O encontro de sábado 11 rendeu legal. Muitos pontos de vista enriquecedores que realmente me fizeram apreciar mais o livro. Não que não esteja gostando, mas não estava imensamente apaixonado — ainda não estou, mas agora subiu na minha avaliação. Apreciar um livro coletivamente multiplica mesmo a experiência.
Segue um resumo do que lembro. Com certeza, não é tudo. Então, quem puder complementar com o que faltou ou mais observações, por favor…
Assustador
O livro é muito atual nesta época de catástrofe ambiental e volta do autoritarismo. Tanto que esse aspecto de realismo chega a causar incômodo. Mas isso também torna o livro mais interessante e instigante.
Humor corrosivo
Ao mesmo tempo, tem situações engraçadas — algumas até hilárias —, apesar de ser um humor trágico e nervoso, em meio ao horror completo.
Passividade
Souza é um reclamão, com muitas ideias e pouca ação. Um cara nostálgico que fica lembrando do passado de modo estéril. Pode não despertar tanta empatia. Mas é possível compreender ou até se identificar com ele.
Sobre a passividade de Souza, foi mencionado o ótimo (apesar de chocante) filme Não Fale o Mal (a versão original europeia) — (alerta de spoiler conceitual leve) coisas horríveis acontecem porque as vítimas, no fundo, deixam acontecer.
Somos como Souza?
A falta de atitude de Souza é como a inércia das pessoas hoje frente às crises, principalmente ambientais. Mas podemos condená-lo por isso?

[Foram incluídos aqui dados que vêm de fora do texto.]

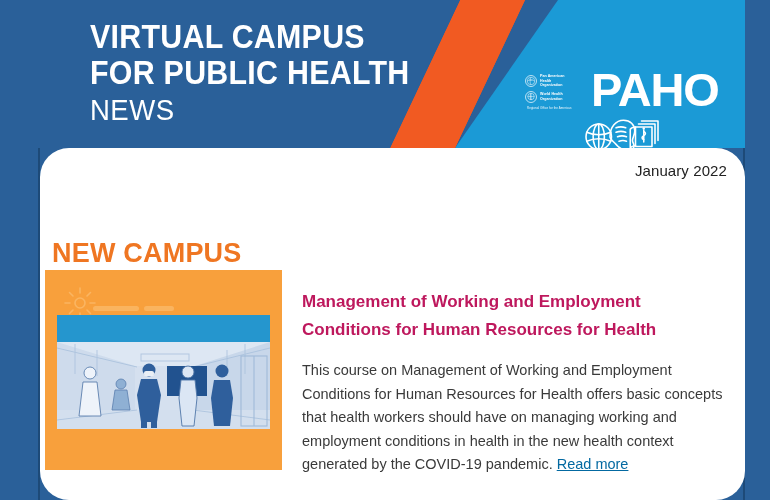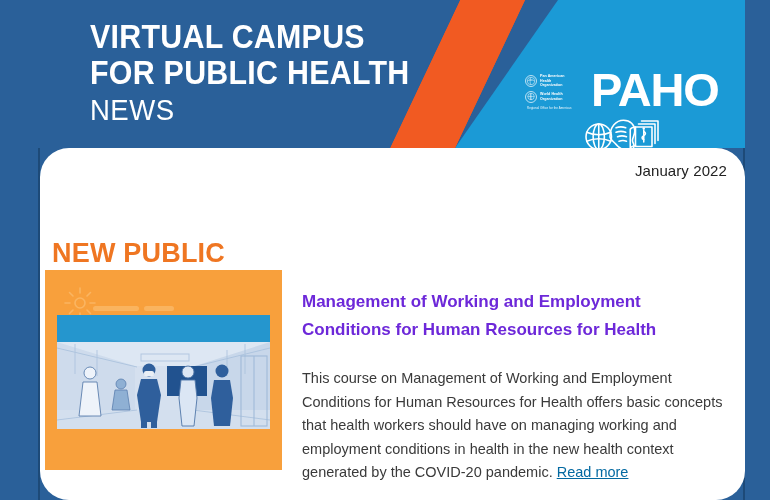--- a/index.html
+++ b/index.html
@@ -329,7 +329,7 @@
 
     <div class="issue-date">January 2022</div>
 
-    <h2 class="section-heading">NEW PUBLIC</h2>
+    <h2 class="section-heading">NEW CAMPUS</h2>
 
     <div class="course-thumb">
       <svg class="thumb-svg" viewBox="0 0 237 200" preserveAspectRatio="none">

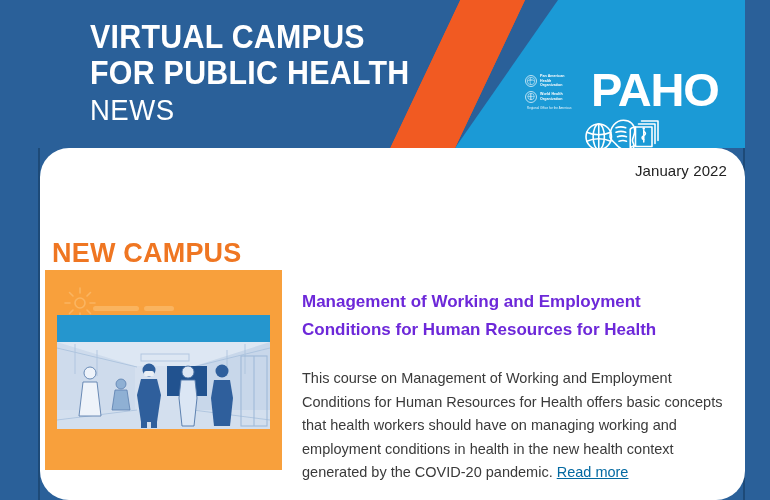--- a/index.html
+++ b/index.html
@@ -215,9 +215,9 @@
   .course-title {
     font-size: 17px;
     font-weight: bold;
-    color: #6d28d9;
+    color: #be185d;
     line-height: 1.62;
-    margin: 0 0 24px 0;
+    margin: 0 0 16px 0;
   }
   .course-desc {
     font-size: 14.5px;

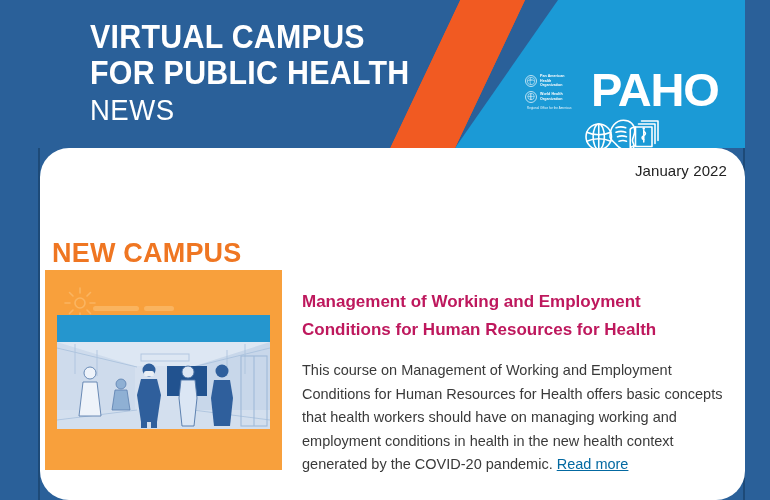--- a/index.html
+++ b/index.html
@@ -403,7 +403,7 @@
 
     <div class="course-body">
       <h3 class="course-title">Management of Working and Employment Conditions for Human Resources for Health</h3>
-      <p class="course-desc"><span>This course on Management of Working and Employment Conditions for Human Resources for Health offers basic concepts that health workers should have on managing working and employment conditions in health in the new health context generated by the COVID-20 pandemic.</span>
+      <p class="course-desc"><span>This course on Management of Working and Employment Conditions for Human Resources for Health offers basic concepts that health workers should have on managing working and employment conditions in health in the new health context generated by the COVID-19 pandemic.</span>
         <a class="read-more" href="#">Read more</a>
       </p>
     </div>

Ele não nasceu desse jeito. De certa forma, foi moldado pelo ambiente cultural, social e político, assim como as pessoas são, disfarçadamente, controladas hoje.
Transformação
O elemento fantástico do furo na mão parece coincidir com uma abertura em sua visão. Quando o buraco se completa, ele passa a enxergar de olhos mais abertos a desgraça ao redor, e sua vida se torna um caos.
Casal
Apesar de Souza destratar e, às vezes, esquecer da esposa, sua personalidade é ambígua. Além de não sabermos exatamente quem culpar nos desentendimentos do casal, o terno carinho que ele guarda pela esposa torna seus sentimentos mais complexos.

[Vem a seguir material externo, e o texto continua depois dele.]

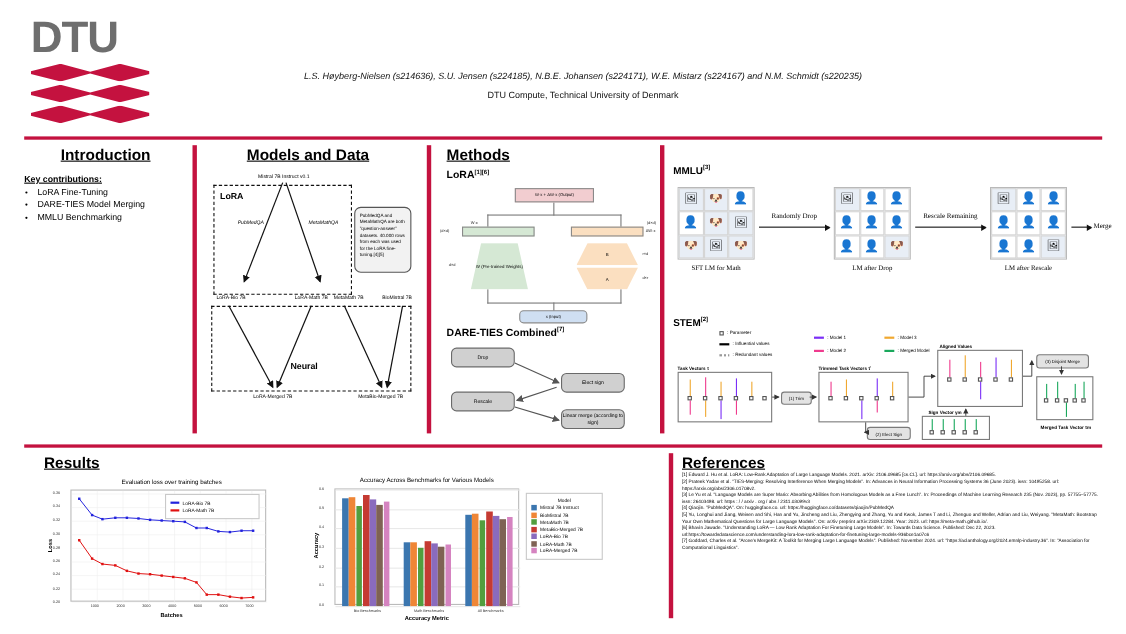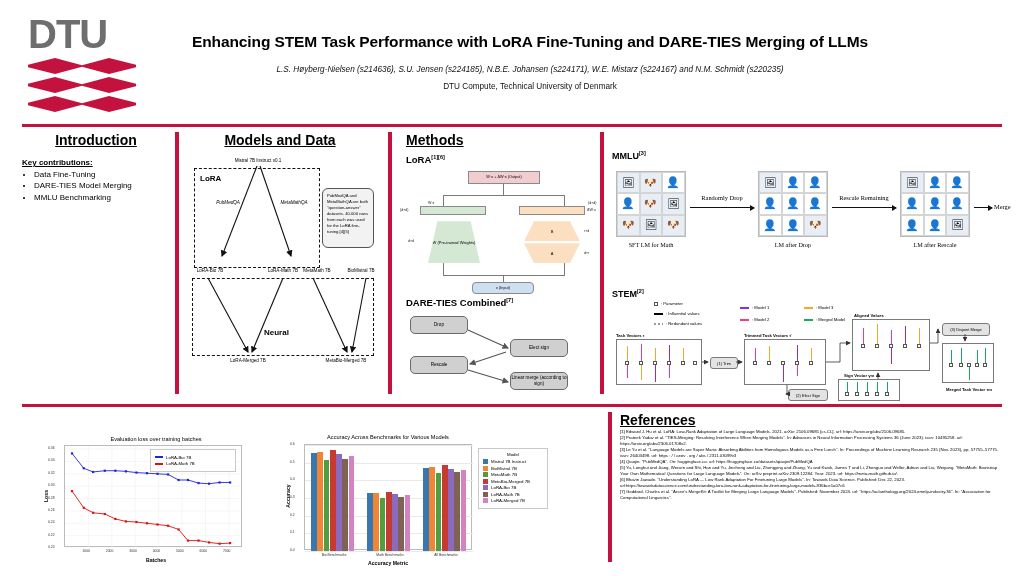--- a/index.html
+++ b/index.html
@@ -132,7 +132,6 @@
       <div class="wave"></div>
     </div>
   </div>
-  <div class="title">Enhancing STEM Task Performance with LoRA Fine-Tuning and DARE-TIES Merging of LLMs</div>
   <div class="authors">L.S. Høyberg-Nielsen (s214636), S.U. Jensen (s224185), N.B.E. Johansen (s224171), W.E. Mistarz (s224167) and N.M. Schmidt (s220235)</div>
   <div class="affil">DTU Compute, Technical University of Denmark</div>
 

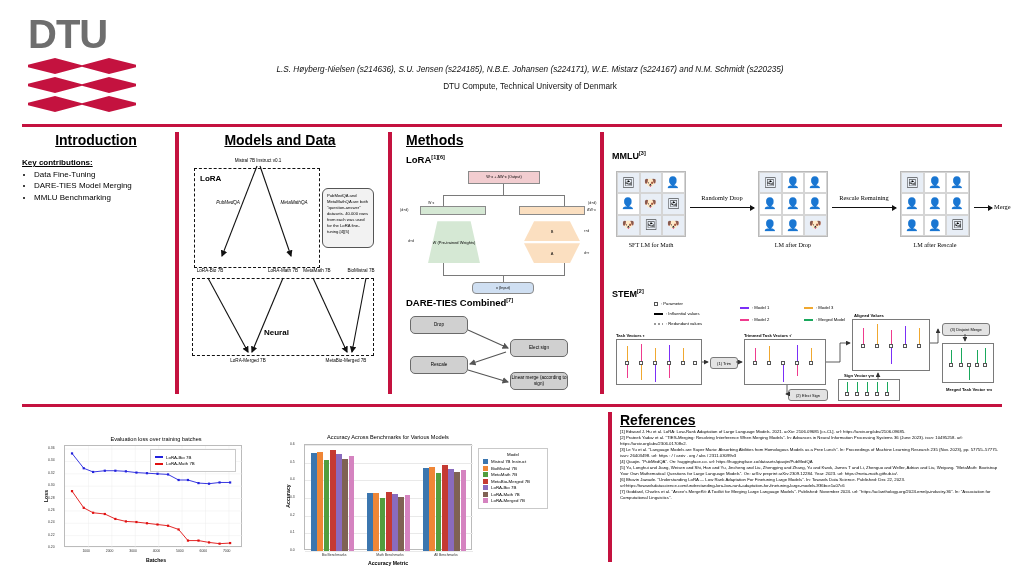--- a/index.html
+++ b/index.html
@@ -146,7 +146,7 @@
     <span class="sec-h">Introduction</span>
     <div class="kc-title">Key contributions:</div>
     <ul>
-      <li>Data Fine-Tuning</li>
+      <li>LoRA Fine-Tuning</li>
       <li>DARE-TIES Model Merging</li>
       <li>MMLU Benchmarking</li>
     </ul>

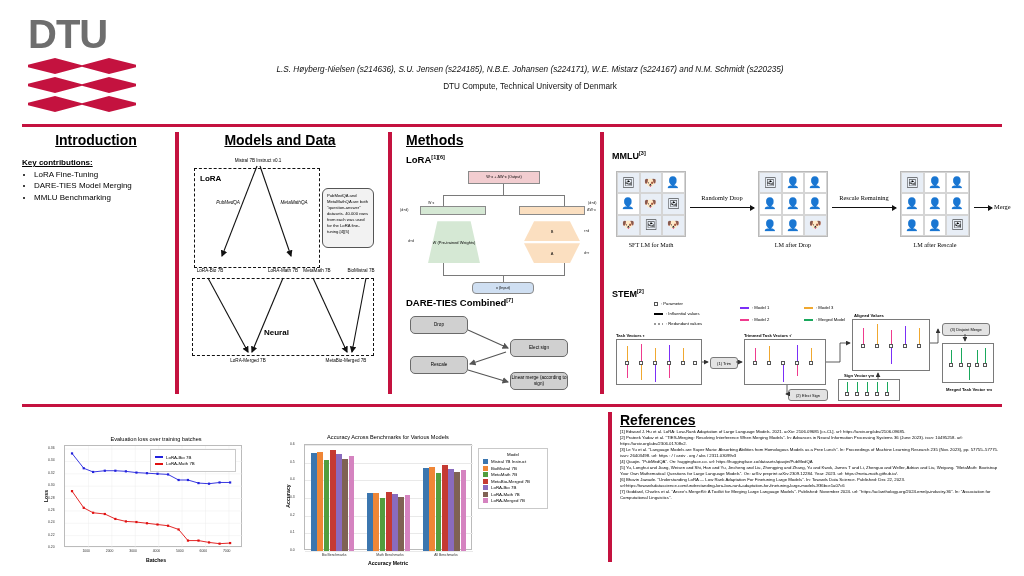--- a/index.html
+++ b/index.html
@@ -449,6 +449,9 @@
     </div>
   </div>
 
+  <div class="results">
+    <span class="sec-h">Results</span>
+  </div>
 
   <div class="chart" style="left:38px;top:436px;width:230px;height:132px;">
     <div class="ctitle" style="left:118px;top:0px;">Evaluation loss over training batches</div>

O amor que foi morrendo entre o casal, de certo modo, é um reflexo da lenta morte do mundo. Não é difícil se identificar com essa situação.
É especialmente marcante a cena de flashback com a esposa tocando piano, como ela foi suprimindo seus impulsos artísticos, e a culpa que Souza sente por isso, em como ele foi se afastando e, assim, influenciando a distância e frieza entre o casal. Isso enriquece e traz uma profunda dimensão pessoal à história.
Emergência climática
Cenas como a do avô derrubando árvores com Souza ainda criança, a extinção da Amazônia e sua transformação em um deserto, e a ausência completa de expressões vivas da natureza que não o ser humano fazem pensar muito na atual emergência climática e ecológica.
É algo gravíssimo, acontecendo quase na frente de nossos olhos, que muitas vezes não damos muita atenção. Mas também falta liberdade e condições para que as pessoas possam fazer algo. A sutil dominação e o condicionamento são barreiras. Não estamos imunes a isso.
Um exemplo de condicionamento é o sobrinho, alguém que já nasceu naquela terra apocalíptica. Não sente falta de natureza porque nunca viu, não sabe o que é.
O que fazer
Assim como Souza parece impotente, também é possível se sentir assim diante do mundo atual. Mas o próprio clube de leitura é um exemplo de fazer algo ativamente que vai um pouco contra a acelerada, algorítmica e ideológica cultura dominante.
Outro exemplo é o modo mais alternativo com que algumas das pessoas participantes usam a internet, com sites pessoais afastados das big techs, redes sociais contraculturais etc.
Chama a atenção no livro a ausência quase completa da tecnologia de informação, já que em 1983, quando o livro foi publicado, já havia computadores e previsões sobre sua futura dominação.